Long-term relationships and marriages take work. There’s no easy way to gain a strong relationship, however there are small things to try every day to keep things going well. Here are just a few.

couple under umbrella

http://www.flickr.com/photos/lhkmuse18/9829294156/

Spend time together

Spending quality time together is very important. Even though you might think you spend lots of time with your partner, much of it will be taken up with everyday chores, childcare or other commitments. Set aside time every week to spend just with each other. If possible, choose some activities you both really enjoy rather than just going to the same restaurant every time.

Meet up with friends

Seeing friends together can help a relationship to grow stronger as you can see your partner through the eyes of others. The way we behave with our friends is not the same as the way we behave with our partners, so seeing friends brings a bit of variety to a relationship. It also allows you to do something different from the everyday routine and gives you both the chance to have fun.

Talk to each other

Communicating means really having time to talk and listen to each other, rather than just saying a few words in passing. How often do you talk in any depth? Do you mainly only text your partner when you want something from the shop? Try and make more time to communicate with each other.

couple in vineyard

http://www.flickr.com/photos/margaretriver/9182136158/

Spend time alone

Spending time alone or with your own friends will give you a chance to grow in a personal sense and bring more to your relationship. Couples who do everything together risk getting bored of each other quickly. Make time with your own friends and work towards your own goals.

Get bored

From time to time, you will get bored!
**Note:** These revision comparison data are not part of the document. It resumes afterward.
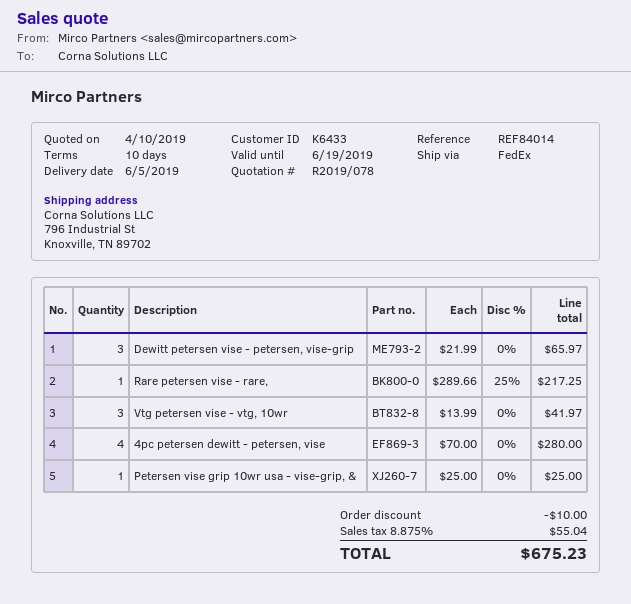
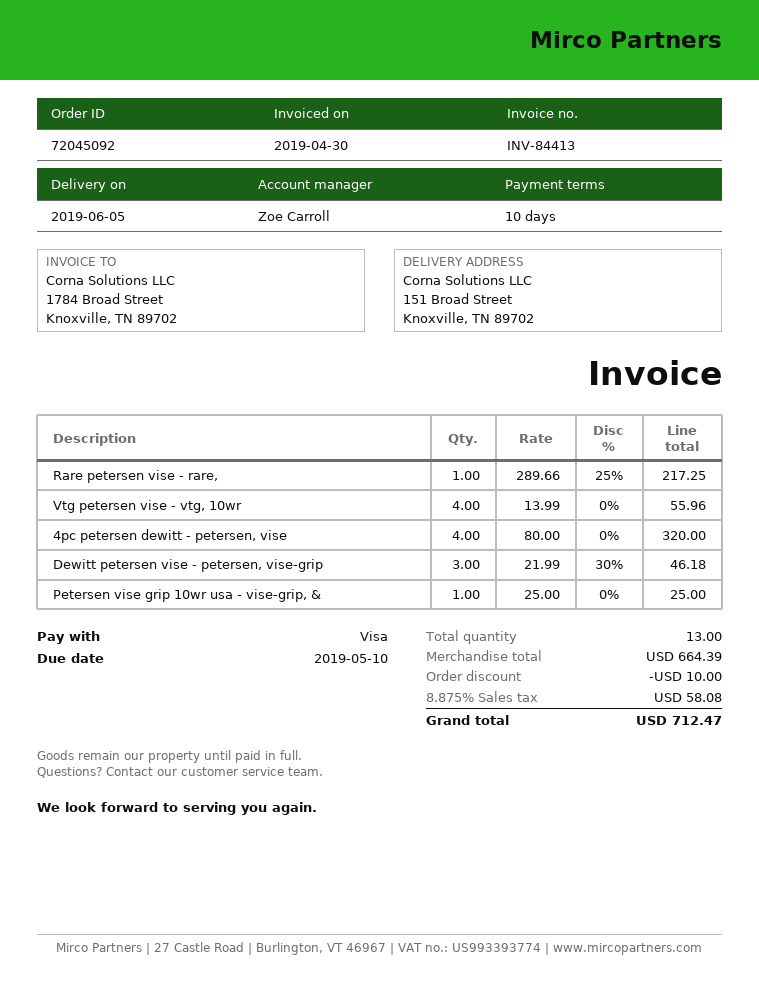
ship to: 796 Industrial St, Knoxville, TN 89702 -> 151 Broad Street, Knoxville, TN 89702
Dewitt petersen vise - petersen, vise-grip: 3 x 21.99 = 65.97 -> 3 x 21.99 - 30% = 46.18
Vtg petersen vise - vtg, 10wr: 3 x 13.99 = 41.97 -> 4 x 13.99 = 55.96
4pc petersen dewitt - petersen, vise: 4 x 70.00 = 280.00 -> 4 x 80.00 = 320.00
tax: 8.875% = 55.04 -> 8.875% = 58.08
total: 675.23 -> 712.47

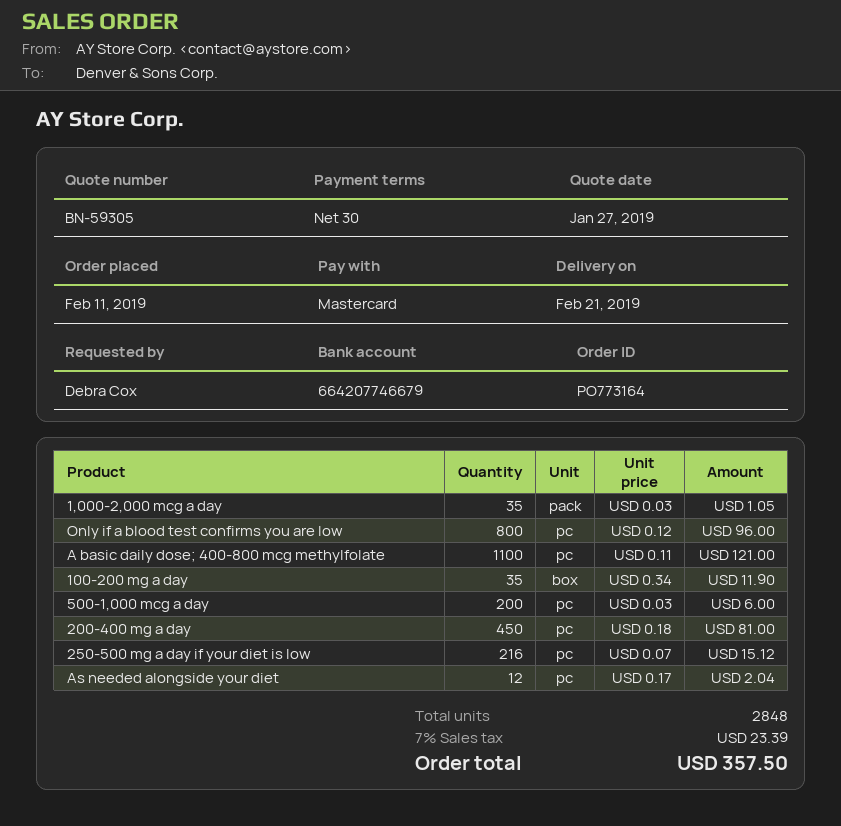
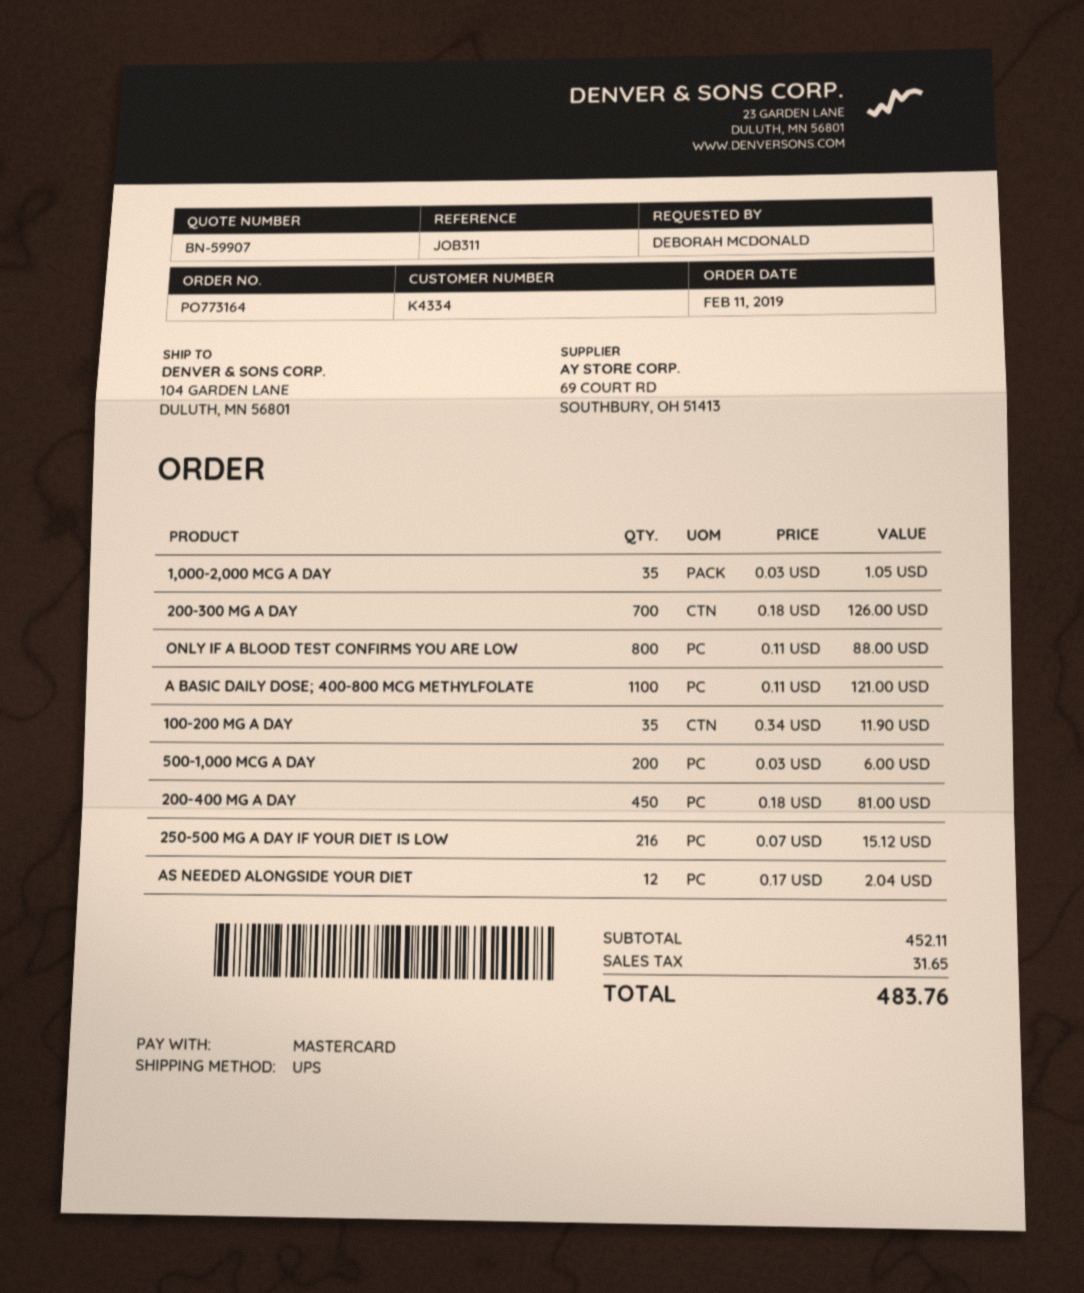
quote number: BN-59305 -> BN-59907
ordered by: Debra Cox -> DEBORAH MCDONALD
Only if a blood test confirms you are low: 800 x 0.12 = 96.00 -> 800 x 0.11 = 88.00
200-300 MG A DAY: none -> 700 x 0.18 = 126.00
tax: 23.39 -> 31.65
total: 357.50 -> 483.76

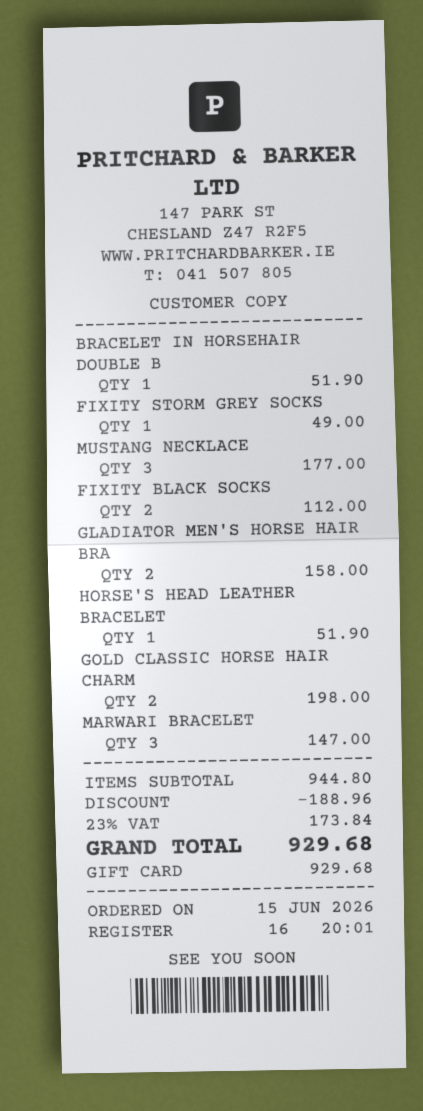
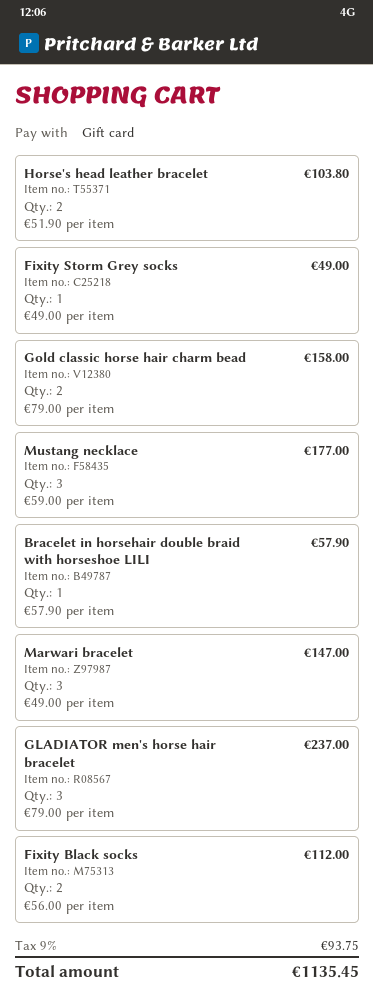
BRACELET IN HORSEHAIR DOUBLE B: 1 for 51.90 -> 1 for 57.90
GLADIATOR MEN'S HORSE HAIR BRA: 2 for 158.00 -> 3 for 237.00
HORSE'S HEAD LEATHER BRACELET: 1 for 51.90 -> 2 for 103.80
GOLD CLASSIC HORSE HAIR CHARM: 2 for 198.00 -> 2 for 158.00
discount: 188.96 -> none
tax: 23% = 173.84 -> 9% = 93.75
total: 929.68 -> 1135.45

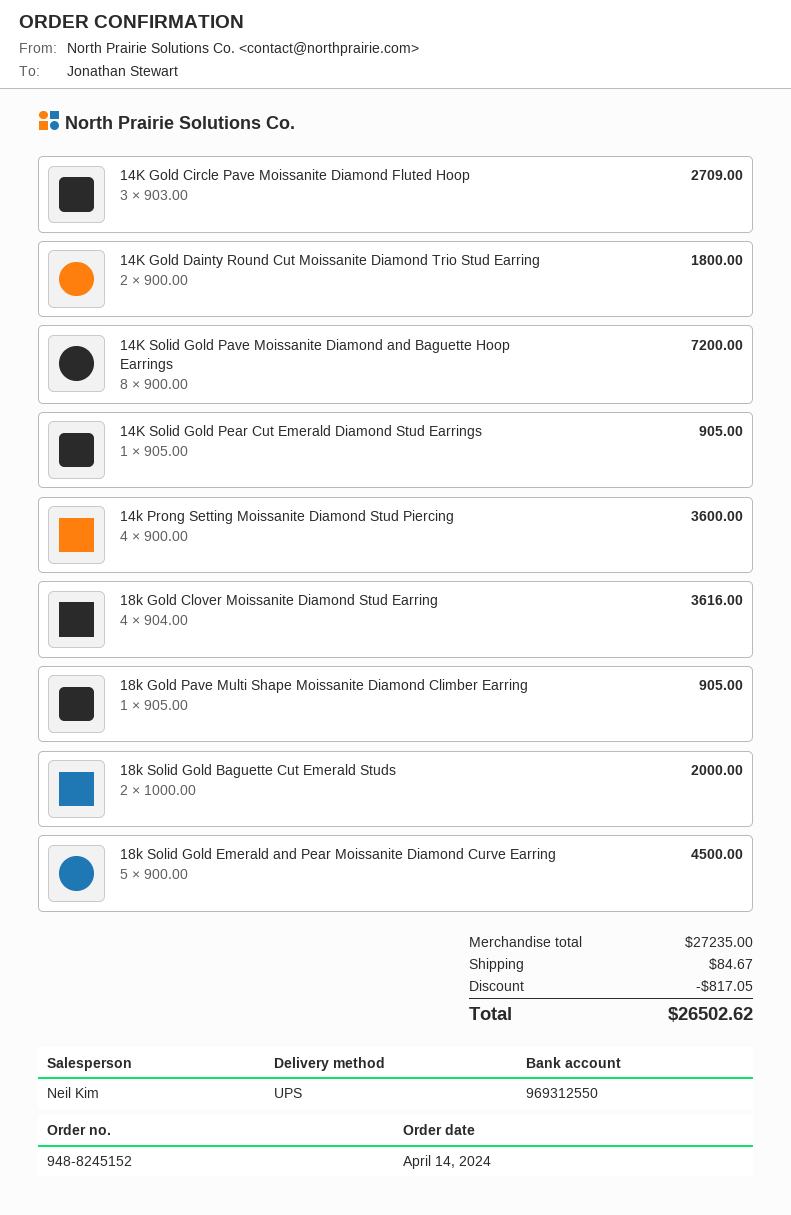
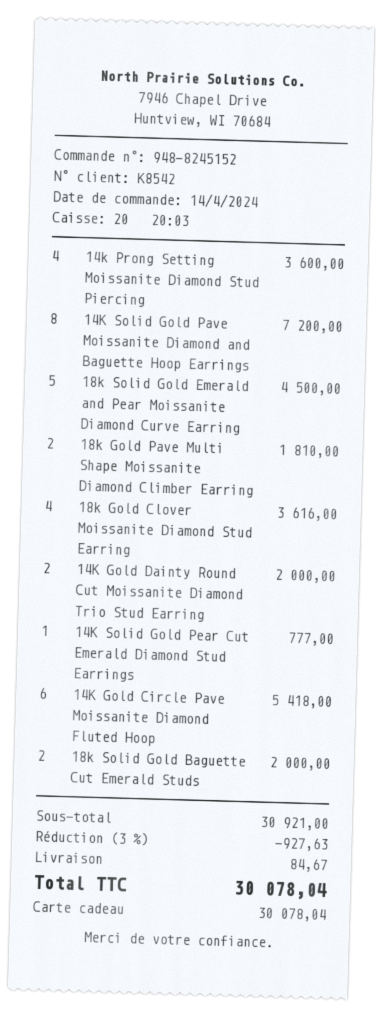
14K Gold Circle Pave Moissanite Diamond Fluted Hoop: 3 for 2709.00 -> 6 for 5418.00
14K Gold Dainty Round Cut Moissanite Diamond Trio Stud Earring: 2 for 1800.00 -> 2 for 2000.00
14K Solid Gold Pear Cut Emerald Diamond Stud Earrings: 1 for 905.00 -> 1 for 777.00
18k Gold Pave Multi Shape Moissanite Diamond Climber Earring: 1 for 905.00 -> 2 for 1810.00
subtotal: 27235.00 -> 30921.00
discount: 817.05 -> 927.63
total: 26502.62 -> 30078.04

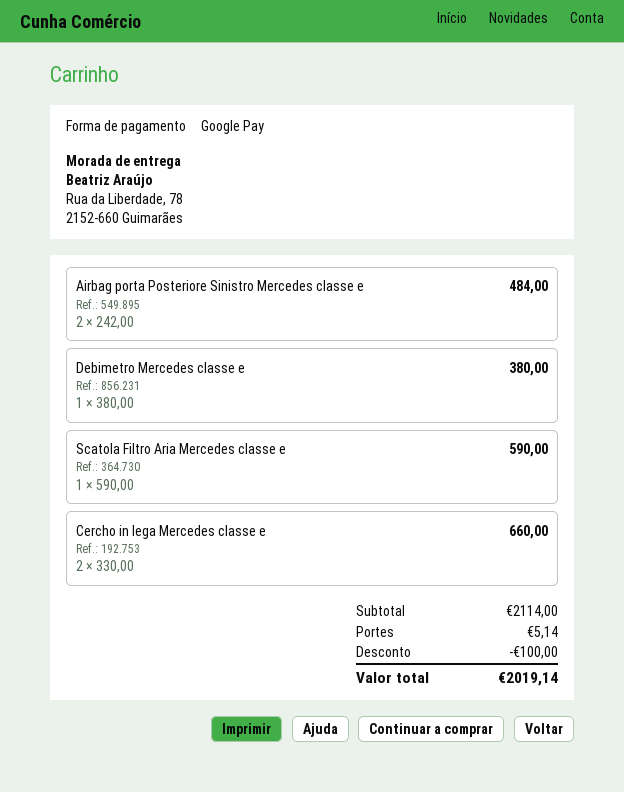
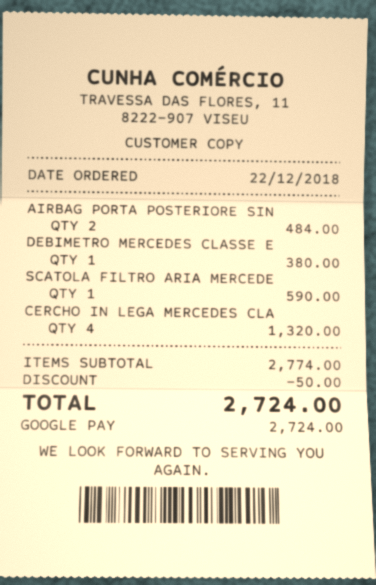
Cercho in lega Mercedes classe e: 2 for 660.00 -> 4 for 1320.00
subtotal: 2114.00 -> 2774.00
discount: 100.00 -> 50.00
shipping: 5.14 -> none
total: 2019.14 -> 2724.00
Not everything can feel like the first rush of romance after meeting through eHarmony. There’s no need to panic that the relationship has failed if you’re not totally enamored of each other all the time. People change over time and it’s important to cherish what you love about your partner at every stage in the relationship.

Create your own happiness

Happy couples are able to work together to keep their relationship strong. If you rely on your partner to make you happy, the relationship will not last. Both partners need to be able to feel complete by themselves in order to be complete together. Don’t put too much pressure on each other to fit in to a particular idea – create your own goals and discuss them together.

Respect each other

Respect is very important for a strong relationship. If you met your partner through online dating, you will hopefully have the same wants and needs. If you don’t have respect for your partner’s goals, the relationship may become strained. Talk about the things which make you feel fulfilled and listen to each other. A respectful partner can help the other to be the person they want to be.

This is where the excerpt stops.